Unfortunately, trying to fall asleep can sometimes be a grueling task even when you know you have to get up early the next morning. Even though some are busy with mobiles before bed or thinking about something. Here is the trick for those who takes hours to fall asleep after hitting the bed.
This seems to be easy but don’t criticize without giving a try. The exercise is called the “4-7-8” technique, and Dr. Andrew Weil calls it a “natural tranquilizer for the nervous system.” Here are the tips to perform this breathing exercise like a pro.
How to Do The “4-7-8” Exercise:
Dr. Weil describes that this exercise is very simple and can be completed anywhere. Also, it won’t take long and you don’t need any equipment. This breathing trick will help you get to bed sooner.
Steps to do 4-7-8 Exercise:
- Exhale completely through your mouth, making a whoosh sound.
- Close your mouth and inhale quietly through your nose to a mental count of four.
- Hold your breath for a count of seven.
- Exhale completely through your mouth, making a whoosh sound to a count of eight.
- This is one breath. Now inhale again and repeat the cycle three more times for a total of four breaths.
The unique thing about this exercise is as soon as you start the practice, the next thing you remember is waking up in the morning and can’t even remember beginning the 4-7-8 count the night before.
Advantages Of 4-7-8 Exercise:
- The technique will effectively slow your heart rate and increase oxygen in your bloodstream, and may even make you feel slightly light headed which contributes to the mild sedative-like effect.

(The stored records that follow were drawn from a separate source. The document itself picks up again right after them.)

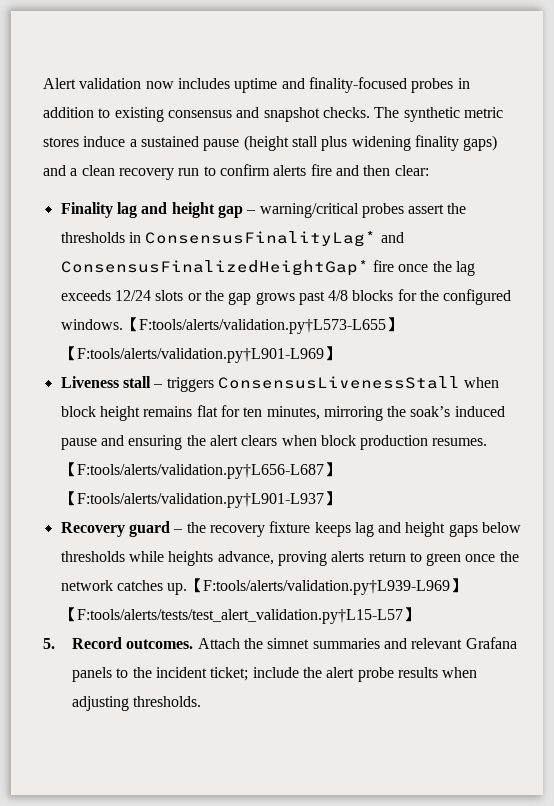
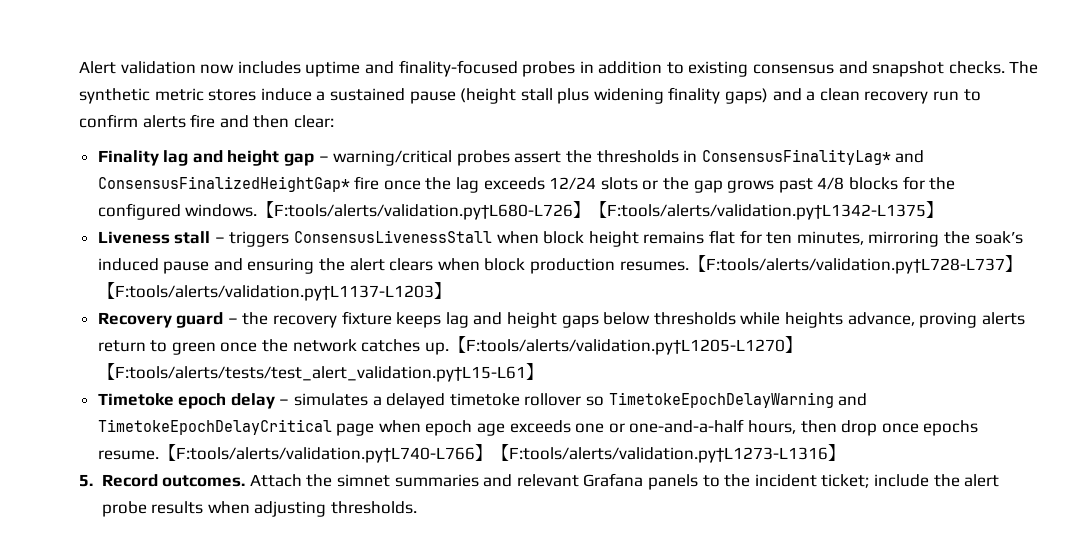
- 【F:tools/alerts/validation.py†L573-L655】【F:tools/alerts/validation.py†L901-L969】
+ 【F:tools/alerts/validation.py†L680-L726】【F:tools/alerts/validation.py†L1342-L1375】
- 【F:tools/alerts/validation.py†L656-L687】【F:tools/alerts/validation.py†L901-L937】
+ 【F:tools/alerts/validation.py†L728-L737】【F:tools/alerts/validation.py†L1137-L1203】
- 【F:tools/alerts/validation.py†L939-L969】【F:tools/alerts/tests/test_alert_validation.py†L15-L57】
+ 【F:tools/alerts/validation.py†L1205-L1270】【F:tools/alerts/tests/test_alert_validation.py†L15-L61】
+ Timetoke epoch delay – simulates a delayed timetoke rollover so TimetokeEpochDelayWarning and TimetokeEpochDelayCritical page when epoch age exceeds one or one-and-a-half hours, then drop once epochs resume.【F:tools/alerts/validation.py†L740-L766】【F:tools/alerts/validation.py†L1273-L1316】

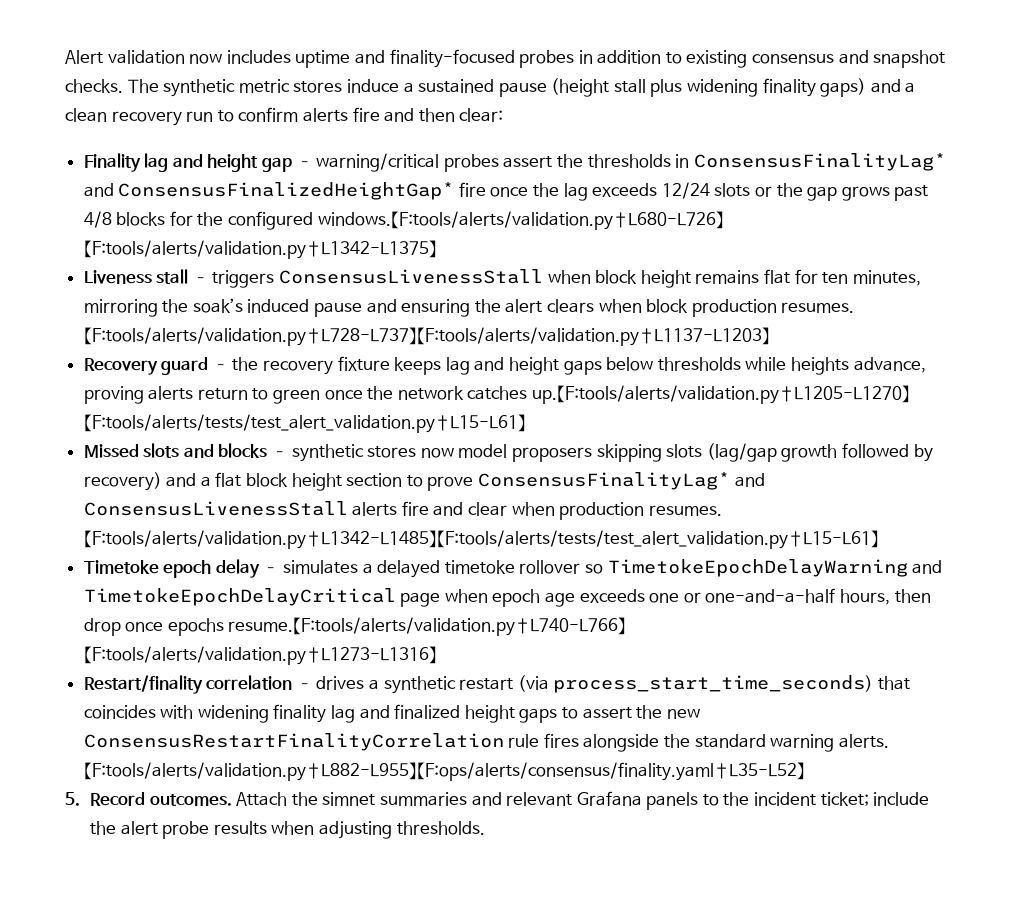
+ Missed slots and blocks – synthetic stores now model proposers skipping slots (lag/gap growth followed by recovery) and a flat block height section to prove ConsensusFinalityLag* and ConsensusLivenessStall alerts fire and clear when production resumes.【F:tools/alerts/validation.py†L1342-L1485】【F:tools/alerts/tests/test_alert_validation.py†L15-L61】
+ Restart/finality correlation – drives a synthetic restart (via process_start_time_seconds) that coincides with widening finality lag and finalized height gaps to assert the new ConsensusRestartFinalityCorrelation rule fires alongside the standard warning alerts.【F:tools/alerts/validation.py†L882-L955】【F:ops/alerts/consensus/finality.yaml†L35-L52】

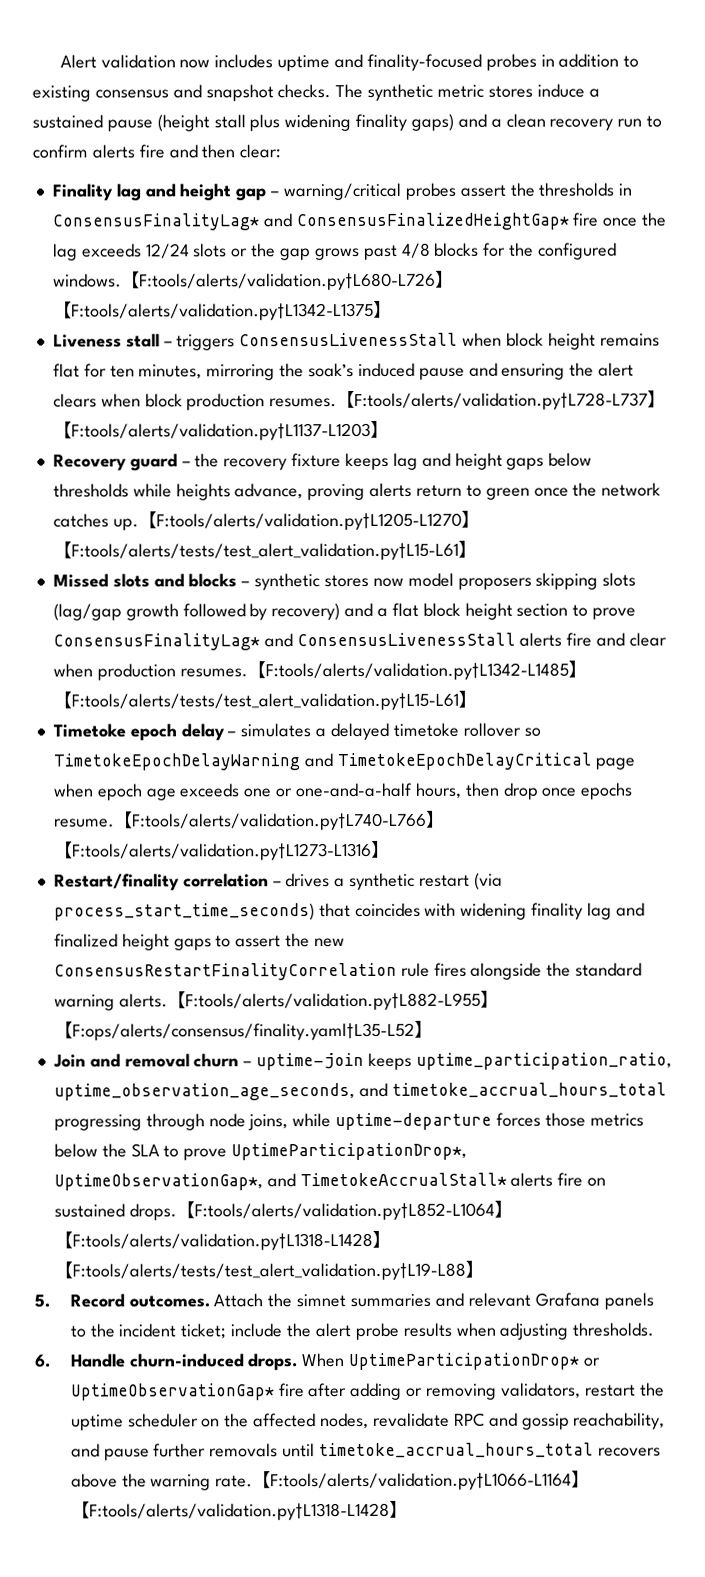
+ Join and removal churn – uptime-join keeps uptime_participation_ratio, uptime_observation_age_seconds, and timetoke_accrual_hours_total progressing through node joins, while uptime-departure forces those metrics below the SLA to prove UptimeParticipationDrop*, UptimeObservationGap*, and TimetokeAccrualStall* alerts fire on sustained drops.【F:tools/alerts/validation.py†L852-L1064】【F:tools/alerts/validation.py†L1318-L1428】【F:tools/alerts/tests/test_alert_validation.py†L19-L88】
+ 6. Handle churn-induced drops. When UptimeParticipationDrop* or UptimeObservationGap* fire after adding or removing validators, restart the uptime scheduler on the affected nodes, revalidate RPC and gossip reachability, and pause further removals until timetoke_accrual_hours_total recovers above the warning rate.【F:tools/alerts/validation.py†L1066-L1164】【F:tools/alerts/validation.py†L1318-L1428】

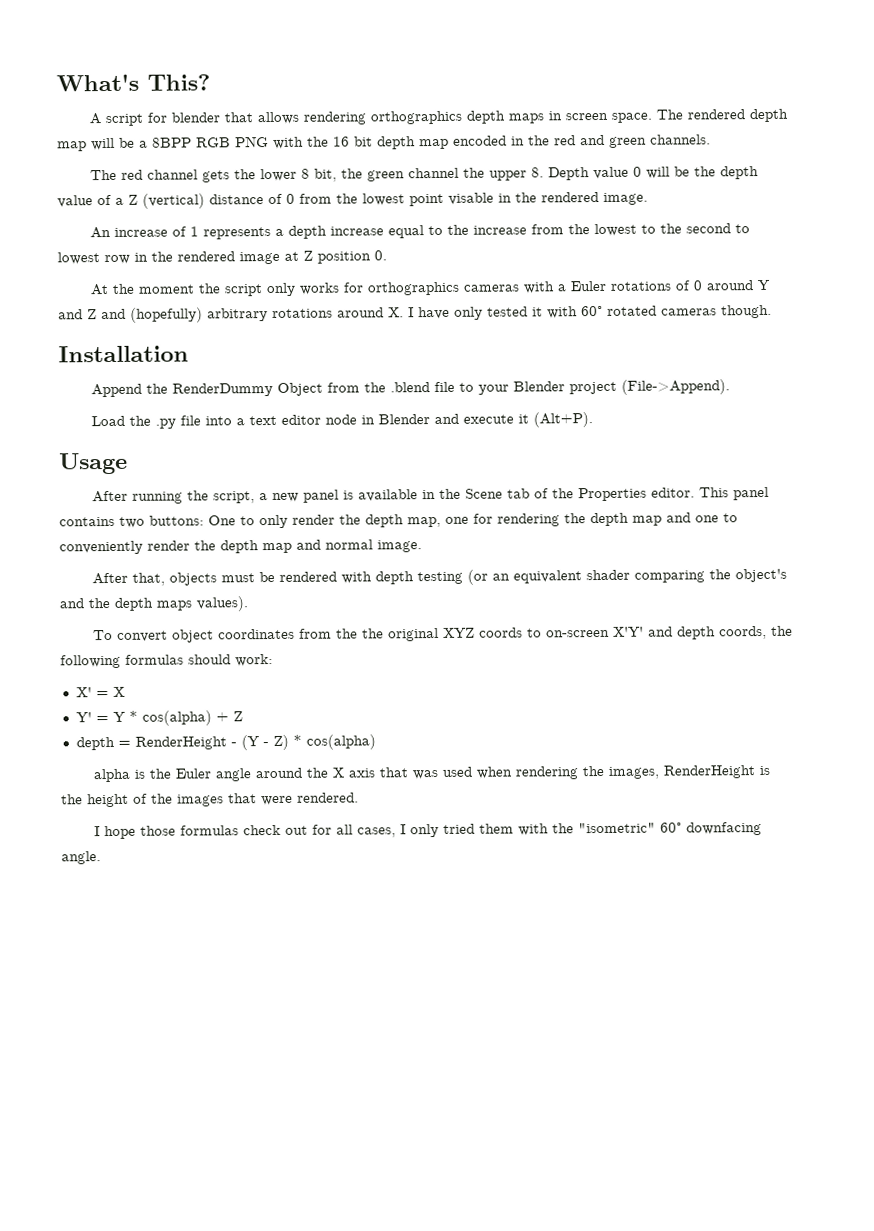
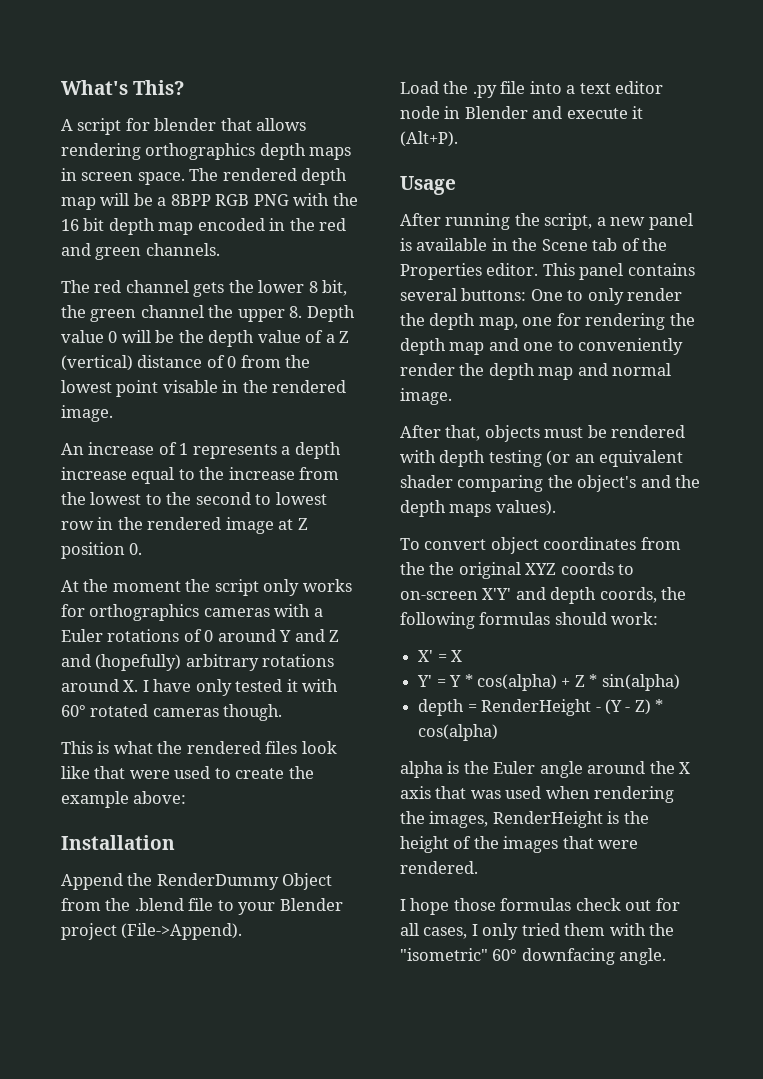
+ This is what the rendered files look like that were used to create the example above:
- This panel contains two buttons: One to only render the depth map, one for rendering the depth map and one to conveniently render the depth map and normal image.
+ This panel contains several buttons: One to only render the depth map, one for rendering the depth map and one to conveniently render the depth map and normal image.
- Y' = Y * cos(alpha) + Z
+ Y' = Y * cos(alpha) + Z * sin(alpha)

- This breathing exercise will calm the mind. Dr. Weil advises you to focus on keeping the ratio correct and inhaling/exhaling deeply every time.
- This also helps in relaxation of overall central nervous system because you are controlling the breath versus continuing to breathe short
Beyond bedtime, Dr. Weil recommends performing this exercise whenever dealing with a stressful situation. What are you waiting for give it a try and get benefited with early sleep.
Asleep in 60 Seconds: 4-7-8 Breathing Technique
You can do this to a maximum of 8 breath cycles. After 2 to 3 months you can experiences significant changes in your health condition as well.